[Itemized modification records]
= Beginning of Section =

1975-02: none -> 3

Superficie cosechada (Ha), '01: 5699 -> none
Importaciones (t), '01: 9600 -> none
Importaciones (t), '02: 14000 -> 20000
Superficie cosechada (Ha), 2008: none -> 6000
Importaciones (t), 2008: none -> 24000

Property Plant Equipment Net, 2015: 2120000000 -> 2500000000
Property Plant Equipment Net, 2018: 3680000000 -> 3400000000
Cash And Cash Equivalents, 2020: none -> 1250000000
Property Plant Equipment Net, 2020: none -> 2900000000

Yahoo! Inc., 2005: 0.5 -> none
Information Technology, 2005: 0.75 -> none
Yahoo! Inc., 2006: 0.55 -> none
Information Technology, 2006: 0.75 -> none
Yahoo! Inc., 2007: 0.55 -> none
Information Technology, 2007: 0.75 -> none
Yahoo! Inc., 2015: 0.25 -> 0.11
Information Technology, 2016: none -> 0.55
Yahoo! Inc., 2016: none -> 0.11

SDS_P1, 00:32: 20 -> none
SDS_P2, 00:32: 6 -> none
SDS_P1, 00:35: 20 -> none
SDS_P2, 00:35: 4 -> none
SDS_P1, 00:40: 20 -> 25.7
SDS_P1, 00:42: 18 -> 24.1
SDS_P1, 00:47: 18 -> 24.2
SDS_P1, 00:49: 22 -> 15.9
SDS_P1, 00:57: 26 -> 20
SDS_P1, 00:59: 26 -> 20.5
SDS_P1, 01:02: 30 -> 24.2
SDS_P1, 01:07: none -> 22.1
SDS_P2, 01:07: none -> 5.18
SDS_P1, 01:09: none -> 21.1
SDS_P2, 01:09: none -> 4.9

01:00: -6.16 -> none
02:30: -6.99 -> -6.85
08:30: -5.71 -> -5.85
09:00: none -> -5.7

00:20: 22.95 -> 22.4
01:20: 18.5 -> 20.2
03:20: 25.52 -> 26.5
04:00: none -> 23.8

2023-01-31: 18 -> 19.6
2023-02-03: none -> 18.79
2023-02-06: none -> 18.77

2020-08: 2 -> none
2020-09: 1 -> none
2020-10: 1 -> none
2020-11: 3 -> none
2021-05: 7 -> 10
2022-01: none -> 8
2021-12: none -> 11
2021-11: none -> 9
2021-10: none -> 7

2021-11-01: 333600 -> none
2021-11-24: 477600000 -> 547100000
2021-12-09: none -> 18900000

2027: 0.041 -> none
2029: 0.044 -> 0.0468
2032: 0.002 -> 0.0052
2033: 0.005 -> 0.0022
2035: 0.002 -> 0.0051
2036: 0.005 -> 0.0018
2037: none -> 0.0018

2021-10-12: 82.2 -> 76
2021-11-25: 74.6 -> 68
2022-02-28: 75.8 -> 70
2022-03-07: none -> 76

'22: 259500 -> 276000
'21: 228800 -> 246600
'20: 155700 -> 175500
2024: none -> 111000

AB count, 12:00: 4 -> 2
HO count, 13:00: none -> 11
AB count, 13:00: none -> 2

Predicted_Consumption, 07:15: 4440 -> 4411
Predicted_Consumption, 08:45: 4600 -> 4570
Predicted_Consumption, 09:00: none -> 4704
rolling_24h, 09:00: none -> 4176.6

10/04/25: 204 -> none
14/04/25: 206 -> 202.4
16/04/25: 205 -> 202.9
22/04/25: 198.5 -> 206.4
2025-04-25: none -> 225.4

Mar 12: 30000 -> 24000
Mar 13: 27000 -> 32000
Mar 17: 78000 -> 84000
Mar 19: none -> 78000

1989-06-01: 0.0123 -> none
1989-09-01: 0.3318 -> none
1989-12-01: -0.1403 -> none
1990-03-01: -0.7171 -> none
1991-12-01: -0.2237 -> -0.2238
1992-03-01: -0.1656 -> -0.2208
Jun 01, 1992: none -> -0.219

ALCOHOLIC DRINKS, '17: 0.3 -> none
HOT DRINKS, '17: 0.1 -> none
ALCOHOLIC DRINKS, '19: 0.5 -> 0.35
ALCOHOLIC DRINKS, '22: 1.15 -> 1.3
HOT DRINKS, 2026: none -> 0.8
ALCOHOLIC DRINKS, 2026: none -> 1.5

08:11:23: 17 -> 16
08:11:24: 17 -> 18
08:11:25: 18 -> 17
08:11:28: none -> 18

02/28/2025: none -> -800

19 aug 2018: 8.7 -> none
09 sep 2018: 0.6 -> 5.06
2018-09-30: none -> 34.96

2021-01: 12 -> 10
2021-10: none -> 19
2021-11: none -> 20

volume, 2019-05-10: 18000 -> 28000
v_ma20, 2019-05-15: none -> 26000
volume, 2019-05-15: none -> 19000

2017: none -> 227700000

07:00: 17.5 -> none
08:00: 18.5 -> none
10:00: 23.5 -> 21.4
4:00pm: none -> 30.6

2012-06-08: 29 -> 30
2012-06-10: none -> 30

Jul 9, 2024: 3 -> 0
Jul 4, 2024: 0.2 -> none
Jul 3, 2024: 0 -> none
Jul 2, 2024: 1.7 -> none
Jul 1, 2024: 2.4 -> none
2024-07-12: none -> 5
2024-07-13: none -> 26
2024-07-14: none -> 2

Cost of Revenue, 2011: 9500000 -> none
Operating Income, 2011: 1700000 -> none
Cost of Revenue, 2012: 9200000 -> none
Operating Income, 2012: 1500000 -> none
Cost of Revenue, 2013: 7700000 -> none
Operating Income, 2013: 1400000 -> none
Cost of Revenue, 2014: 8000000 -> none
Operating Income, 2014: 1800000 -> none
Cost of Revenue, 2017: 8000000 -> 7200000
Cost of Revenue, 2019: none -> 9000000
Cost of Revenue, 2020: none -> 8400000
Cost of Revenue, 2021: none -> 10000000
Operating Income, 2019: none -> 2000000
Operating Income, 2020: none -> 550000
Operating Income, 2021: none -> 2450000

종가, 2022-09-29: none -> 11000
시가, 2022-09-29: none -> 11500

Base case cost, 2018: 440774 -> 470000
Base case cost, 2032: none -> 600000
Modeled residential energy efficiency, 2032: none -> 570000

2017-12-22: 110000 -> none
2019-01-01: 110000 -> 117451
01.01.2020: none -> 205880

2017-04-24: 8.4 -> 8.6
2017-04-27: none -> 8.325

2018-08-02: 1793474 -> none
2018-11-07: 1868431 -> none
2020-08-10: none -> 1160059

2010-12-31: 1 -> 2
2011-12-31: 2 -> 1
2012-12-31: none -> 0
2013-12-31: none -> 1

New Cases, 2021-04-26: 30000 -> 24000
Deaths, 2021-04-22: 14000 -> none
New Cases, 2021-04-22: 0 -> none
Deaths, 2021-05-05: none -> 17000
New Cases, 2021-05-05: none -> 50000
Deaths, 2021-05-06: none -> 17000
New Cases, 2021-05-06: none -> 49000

= End of Section =

Task to complete
For the lines above, output exactly those from the line containing "1989-12-01: -0.1403 -> none" through the line containing "2011-12-31: 2 -> 1", and skip the others.

Written solution
1989-12-01: -0.1403 -> none
1990-03-01: -0.7171 -> none
1991-12-01: -0.2237 -> -0.2238
1992-03-01: -0.1656 -> -0.2208
Jun 01, 1992: none -> -0.219

ALCOHOLIC DRINKS, '17: 0.3 -> none
HOT DRINKS, '17: 0.1 -> none
ALCOHOLIC DRINKS, '19: 0.5 -> 0.35
ALCOHOLIC DRINKS, '22: 1.15 -> 1.3
HOT DRINKS, 2026: none -> 0.8
ALCOHOLIC DRINKS, 2026: none -> 1.5

08:11:23: 17 -> 16
08:11:24: 17 -> 18
08:11:25: 18 -> 17
08:11:28: none -> 18

02/28/2025: none -> -800

19 aug 2018: 8.7 -> none
09 sep 2018: 0.6 -> 5.06
2018-09-30: none -> 34.96

2021-01: 12 -> 10
2021-10: none -> 19
2021-11: none -> 20

volume, 2019-05-10: 18000 -> 28000
v_ma20, 2019-05-15: none -> 26000
volume, 2019-05-15: none -> 19000

2017: none -> 227700000

07:00: 17.5 -> none
08:00: 18.5 -> none
10:00: 23.5 -> 21.4
4:00pm: none -> 30.6

2012-06-08: 29 -> 30
2012-06-10: none -> 30

Jul 9, 2024: 3 -> 0
Jul 4, 2024: 0.2 -> none
Jul 3, 2024: 0 -> none
Jul 2, 2024: 1.7 -> none
Jul 1, 2024: 2.4 -> none
2024-07-12: none -> 5
2024-07-13: none -> 26
2024-07-14: none -> 2

Cost of Revenue, 2011: 9500000 -> none
Operating Income, 2011: 1700000 -> none
Cost of Revenue, 2012: 9200000 -> none
Operating Income, 2012: 1500000 -> none
Cost of Revenue, 2013: 7700000 -> none
Operating Income, 2013: 1400000 -> none
Cost of Revenue, 2014: 8000000 -> none
Operating Income, 2014: 1800000 -> none
Cost of Revenue, 2017: 8000000 -> 7200000
Cost of Revenue, 2019: none -> 9000000
Cost of Revenue, 2020: none -> 8400000
Cost of Revenue, 2021: none -> 10000000
Operating Income, 2019: none -> 2000000
Operating Income, 2020: none -> 550000
Operating Income, 2021: none -> 2450000

종가, 2022-09-29: none -> 11000
시가, 2022-09-29: none -> 11500

Base case cost, 2018: 440774 -> 470000
Base case cost, 2032: none -> 600000
Modeled residential energy efficiency, 2032: none -> 570000

2017-12-22: 110000 -> none
2019-01-01: 110000 -> 117451
01.01.2020: none -> 205880

2017-04-24: 8.4 -> 8.6
2017-04-27: none -> 8.325

2018-08-02: 1793474 -> none
2018-11-07: 1868431 -> none
2020-08-10: none -> 1160059

2010-12-31: 1 -> 2
2011-12-31: 2 -> 1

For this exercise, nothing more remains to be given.